(EXERCISE):
In the listing below, find the line that contains "2020-03-05: 2625000 -> 2900000" and the line that contains "2020-03-13: none -> 800000". Quote both and every line between them, exactly, and nothing more.

(DATASET RECORDS):

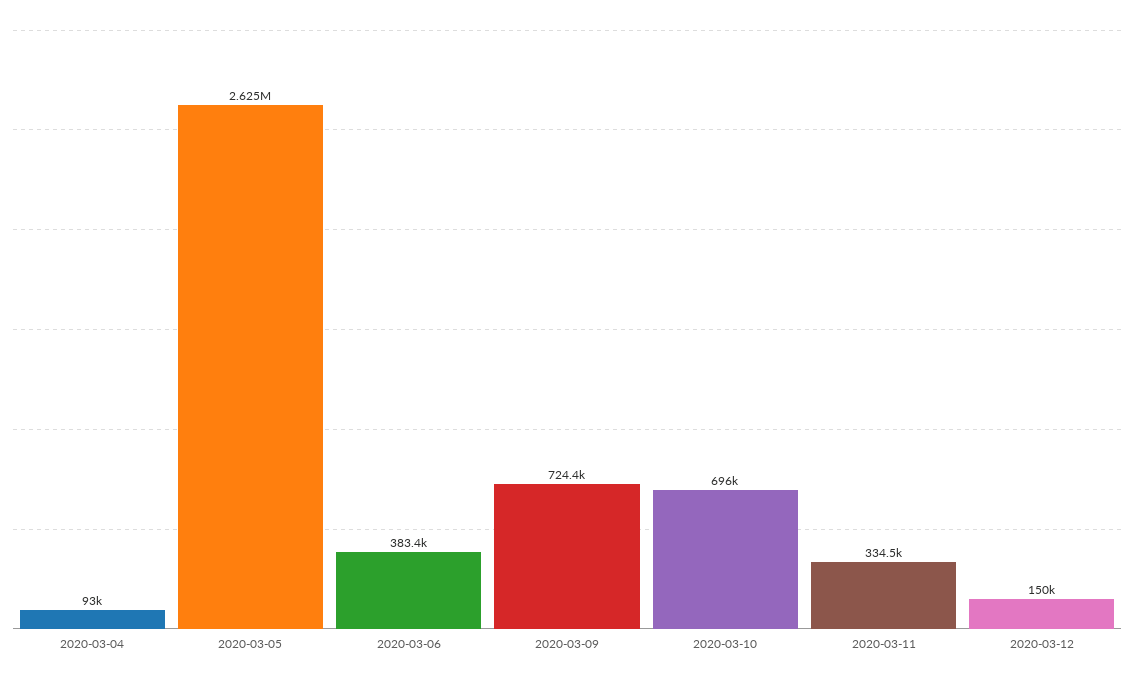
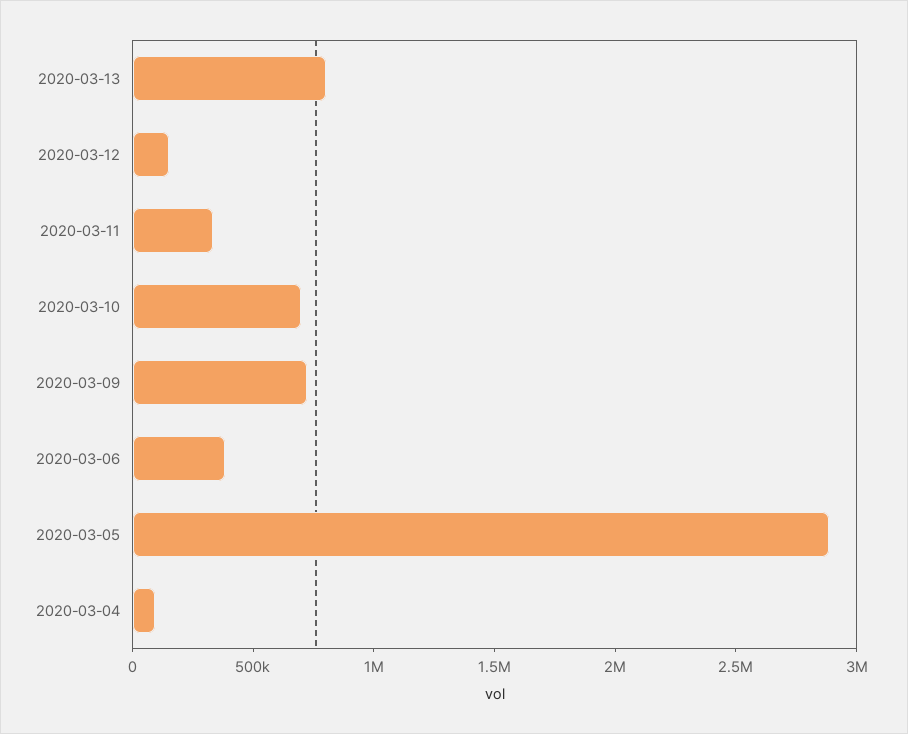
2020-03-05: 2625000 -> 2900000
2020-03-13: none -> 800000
--
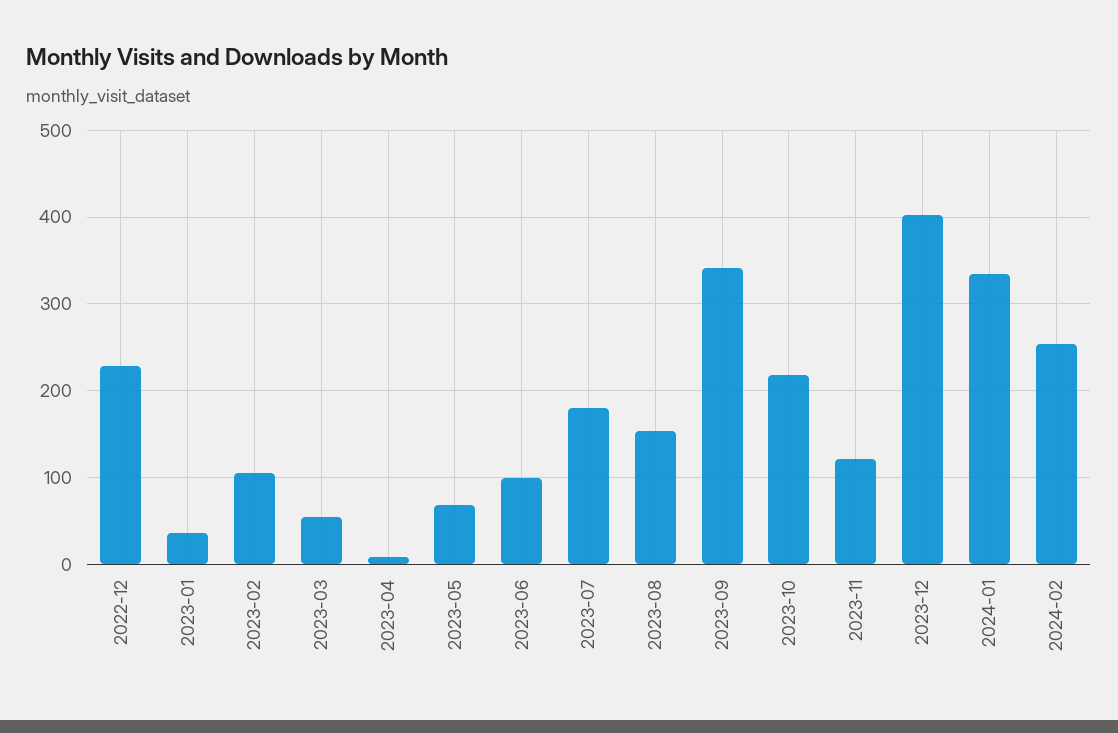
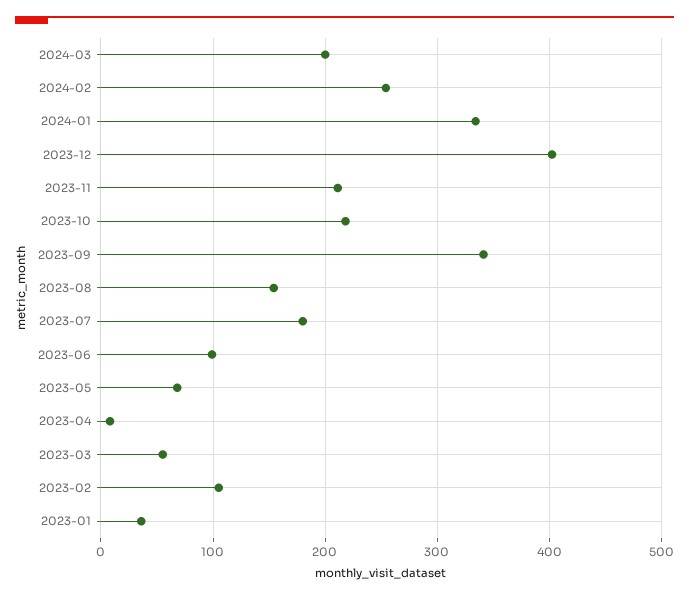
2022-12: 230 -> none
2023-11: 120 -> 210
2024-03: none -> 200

(TASK RESPONSE):
2020-03-05: 2625000 -> 2900000
2020-03-13: none -> 800000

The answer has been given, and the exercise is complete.